Fassbinder's threat against Hargert's life stopped abruptly when Lucy thrust an open palm toward him. The power of the energy within her followed her will. Invisible force slammed into the SS man and sent him flying into the nearest wall.
"Lucy, look out!"
Leo's warning coincided with the sense of danger Lucy felt within. She swung to her right with her lakesh and caught the disruptor beam before it could vaporize her. The beam reflected off her lakesh and hit one of the SS troopers. He was blasted back and hit the ground, unmoving.
The trooper who fired never fired again. Fallina crashed into him in a flash of dark blue energy. The biotics-powered charge sent the SS soldier flying into the nearest wall, where he fell and stopped moving.
Fallina turned and faced one of the Panzergrenadiers currently aiming toward her soldiers. The shotgun in her hands went off and blew a massive hole through the torso plate of the enemy powered armor suit. It collapsed to the ground. Fallina turned and fired a shot that caused an SS infantryman's torso to explode in a messy way.
The loss of the fourth and last of the Panzergrenadiers was to the combined biotics of two of the Asari commandos. Intense dark matter forces rippled and coiled over the armored suit until it began to tear away. The weapons went down, and defenses, and soon the entire suit was in tatters and the pilot within exposed. A single gunshot from one of the Asari put him down.
The remaining SS forces, deprived of their heavy support, retreated from the Triage Ward. Fallina spoke into her comm. "What's our status?"
"They're retreating for their shuttle," her pilot replied.
Lucy almost celebrated until she felt the change in the atmosphere. Or, more accurately, the lack of presence. She turned to where she had thrown Fassbinder, just to find that he was gone. "Did anyone see where their commander went?" she asked.
"I thought I saw him run toward the interior of the hospital." The reply was from one of the orderlies in the room. "But I can't be sure."
Lucy frowned and tried to focus on her senses, on her energy, to feel his presence. Given the malevolent nature of it, it would stick out like a sore thumb.
"I think he's this way," she said to the others. "This way."
"T'Sani, Niata, with us, the rest of you, stay and help with wounded." Fallina hefted her shotgun and followed Lucy into the hospital.
Fassbinder felt shame and rage burn inside of him as he ran further into the hospital. Months of training, of pushing his limits, all of his work… and he was still weak compared to Lucero. He would be the laughing stock of the SS for this defeat.
Perhaps not all is in vain, he thought. Perhaps I can hold out until our main force arrives. He knew that was a long shot at best, but he would not give up. Not on this. He was so close to getting what he needed. His plan was all laid out. And he would find his destiny with it
Fassbinder was so busy he didn't see the closet door nearby slide open. As he walked past it his senses came alive with warning. Curious and concerned, he turned toward the door with a hand going to his pistol.

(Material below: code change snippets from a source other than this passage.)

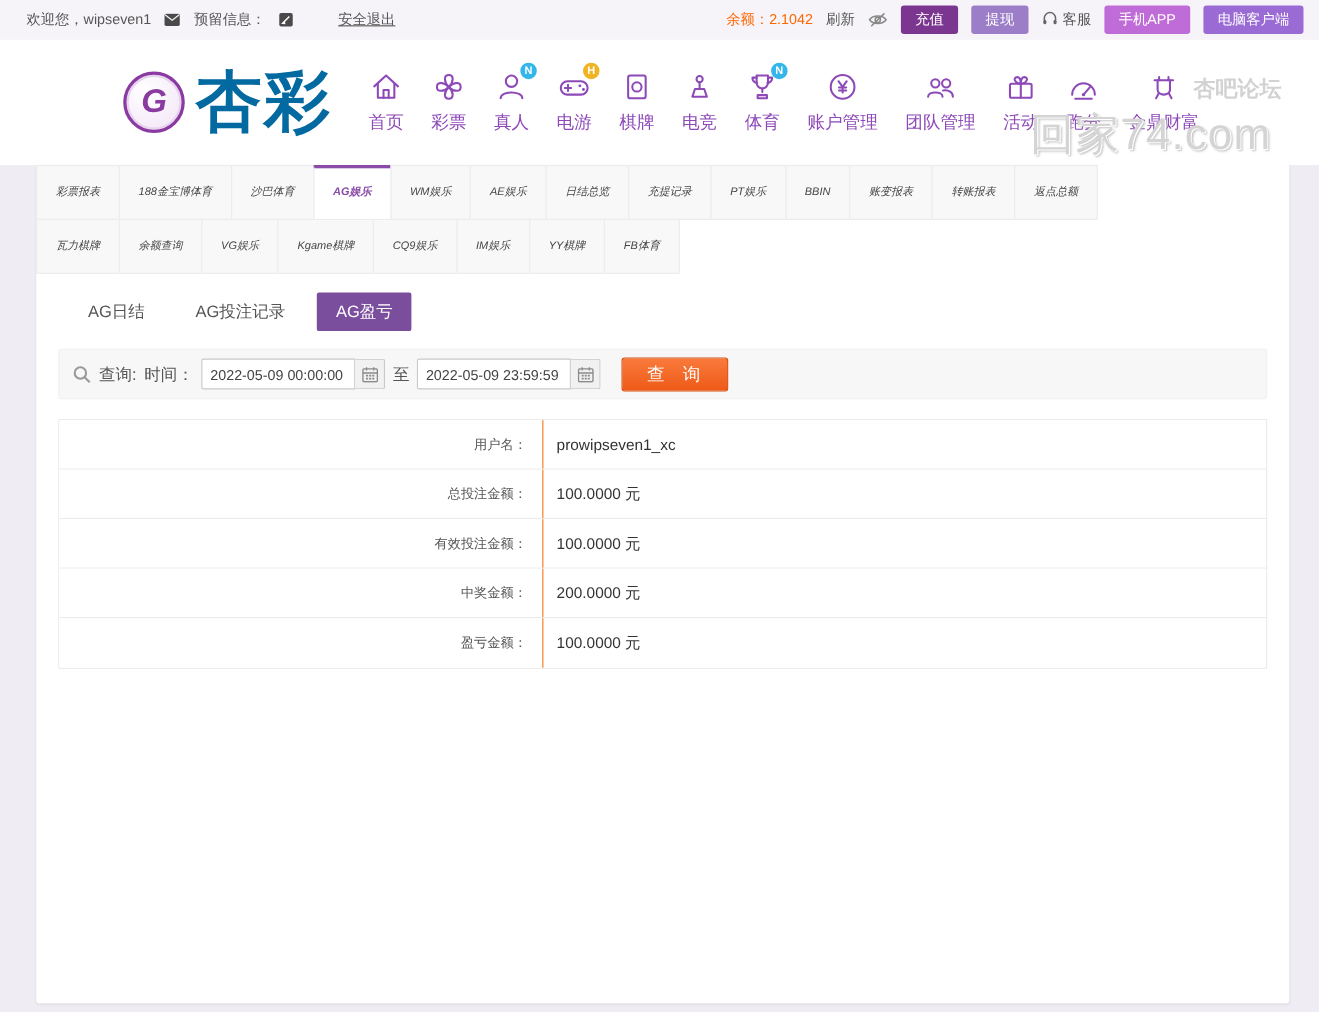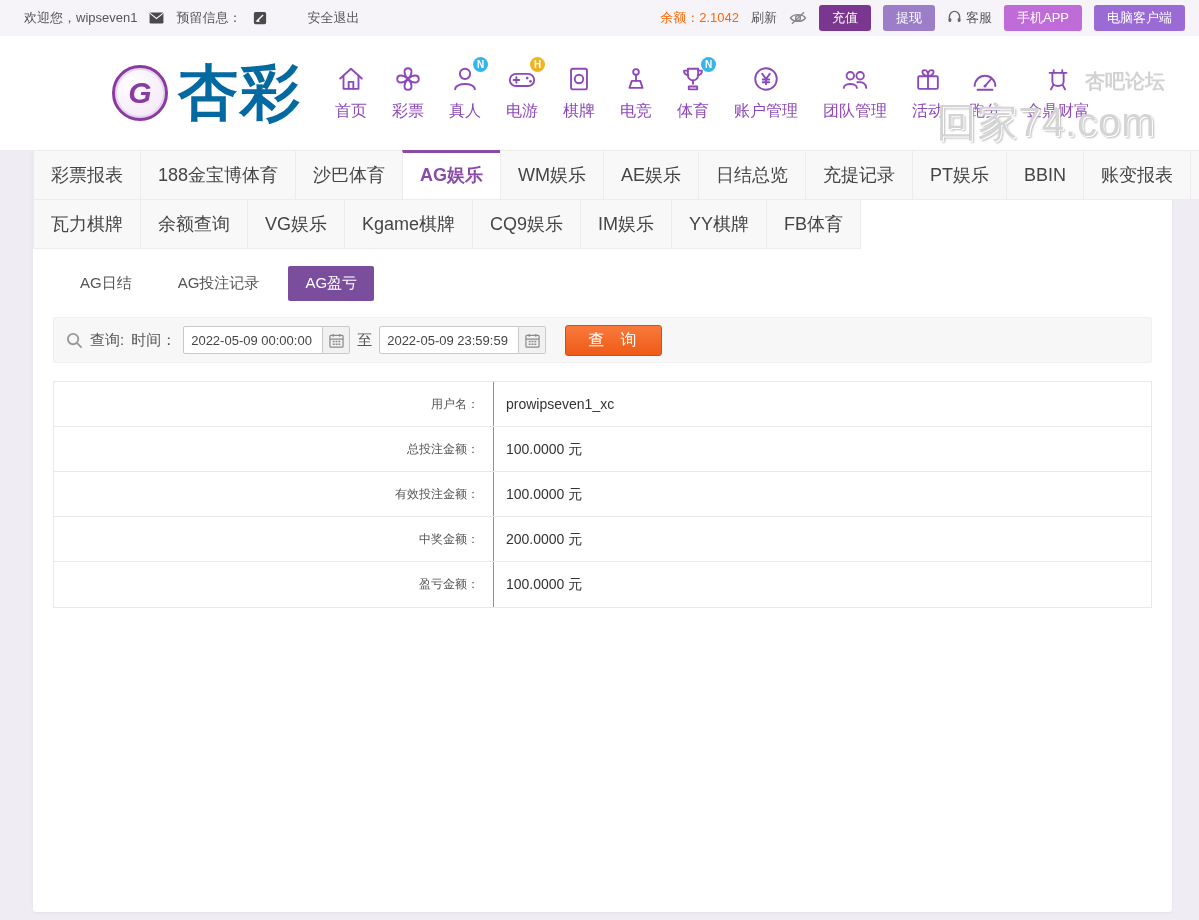--- a/index.html
+++ b/index.html
@@ -7,21 +7,21 @@
   body {
     font-family: "Liberation Sans", "DejaVu Sans", sans-serif;
     background:#efedf3; color:#333; font-size:14px;
   }
   
   .topbar {
     height:36px; background:#f6f4f9; display:flex; align-items:center;
     justify-content:space-between; padding:0 14px 0 24px; font-size:13px; color:#555;
   }
   .topbar-left, .topbar-right { display:flex; align-items:center; gap:12px; }
-  .topbar .link { color:#555; cursor:pointer; }
+  .topbar .link { text-decoration:underline; color:#555; cursor:pointer; }
   .balance { color:#f60; }
   .tb-btn {
     border:none; border-radius:3px; color:#fff; font-size:13px;
     padding:5px 13px; cursor:pointer; font-family:inherit; line-height:1.2;
   }
   .btn-recharge { background:#7b3790; }
   .btn-withdraw { background:#9b7dc8; }
   .btn-mobile   { background:#c06cd8; }
   .btn-pc       { background:#9a6bd4; }
   .service { display:flex; align-items:center; gap:4px; color:#555; cursor:pointer; }
@@ -66,21 +66,21 @@
 
   
   .main {
     margin:0 27px 8px 33px; background:#fff; min-height:762px;
     border-radius:0 0 3px 3px; box-shadow:0 1px 3px rgba(0,0,0,.06); position:relative;
   }
   .tabs-row { display:flex; flex-wrap:nowrap; }
   .tab {
     height:50px; line-height:48px; padding:0 17px; background:#f8f8f8;
     border:1px solid #ececec; margin-right:-1px; margin-bottom:-1px;
-    font-size:18px; color:#454545; cursor:pointer; white-space:nowrap;
+    font-size:10px; color:#454545; cursor:pointer; white-space:nowrap;font-style:italic;
   }
   .tab.active {
     background:#fff; color:#8a4ba7; border-top:3px solid #8a4ba7;
     border-bottom-color:#fff; line-height:44px; font-weight:bold;
   }
   .subtabs { display:flex; align-items:center; gap:12px; padding:18px 20px 12px 30px; }
   .subtab { padding:8px 17px; font-size:15px; color:#555; cursor:pointer; border-radius:2px; }
   .subtab.active { background:#7a4d9d; color:#fff; }
 
   .query-bar {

That was when the force hit him, full strength, and sent him into unconsciousness.
The sense of malevolence went away. Lucy stopped where she was and looked around. "Oh come on," she muttered before concentrating. He had to be out there.

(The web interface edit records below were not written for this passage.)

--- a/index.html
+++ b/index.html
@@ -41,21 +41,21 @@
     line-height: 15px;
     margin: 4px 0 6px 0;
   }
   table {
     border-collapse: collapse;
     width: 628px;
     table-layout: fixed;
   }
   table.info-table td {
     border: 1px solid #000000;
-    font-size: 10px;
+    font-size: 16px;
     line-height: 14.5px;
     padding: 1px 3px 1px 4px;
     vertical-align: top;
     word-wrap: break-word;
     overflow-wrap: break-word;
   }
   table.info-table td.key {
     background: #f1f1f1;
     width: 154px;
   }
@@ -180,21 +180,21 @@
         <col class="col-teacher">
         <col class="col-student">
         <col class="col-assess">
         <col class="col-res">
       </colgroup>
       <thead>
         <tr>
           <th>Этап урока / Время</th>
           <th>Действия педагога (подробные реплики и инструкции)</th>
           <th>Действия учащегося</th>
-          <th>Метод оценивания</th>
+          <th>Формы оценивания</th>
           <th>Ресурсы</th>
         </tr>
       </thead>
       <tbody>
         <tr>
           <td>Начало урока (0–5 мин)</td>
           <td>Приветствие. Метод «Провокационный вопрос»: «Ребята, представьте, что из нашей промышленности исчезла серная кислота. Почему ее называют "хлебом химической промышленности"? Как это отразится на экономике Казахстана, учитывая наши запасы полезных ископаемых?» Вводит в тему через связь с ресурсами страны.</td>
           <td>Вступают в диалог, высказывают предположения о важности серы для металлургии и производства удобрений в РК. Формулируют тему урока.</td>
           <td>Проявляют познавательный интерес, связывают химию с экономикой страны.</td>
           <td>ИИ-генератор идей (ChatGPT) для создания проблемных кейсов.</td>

But try as she might, Lucy felt nothing.
"Dammit," she grumbled.
"What is it?" Fallina and her team approached.
"I lost him. It's… where could he have gone?" Lucy began looking around again. "We'll need to put up a watch. He's too dangerous to be ignored."
"I'll get in contact with Security," said Fallina. "But if you ask me, I think he took off to the nearest exit. He knows he's a dead man if we find him."
"True." But something about that didn't sit right. Lucy had a feeling that Fassbinder, whatever had happened, was somewhere else, or had some other plan.
And she already knew this would not be the last they'd seen of the SS man, whatever happened.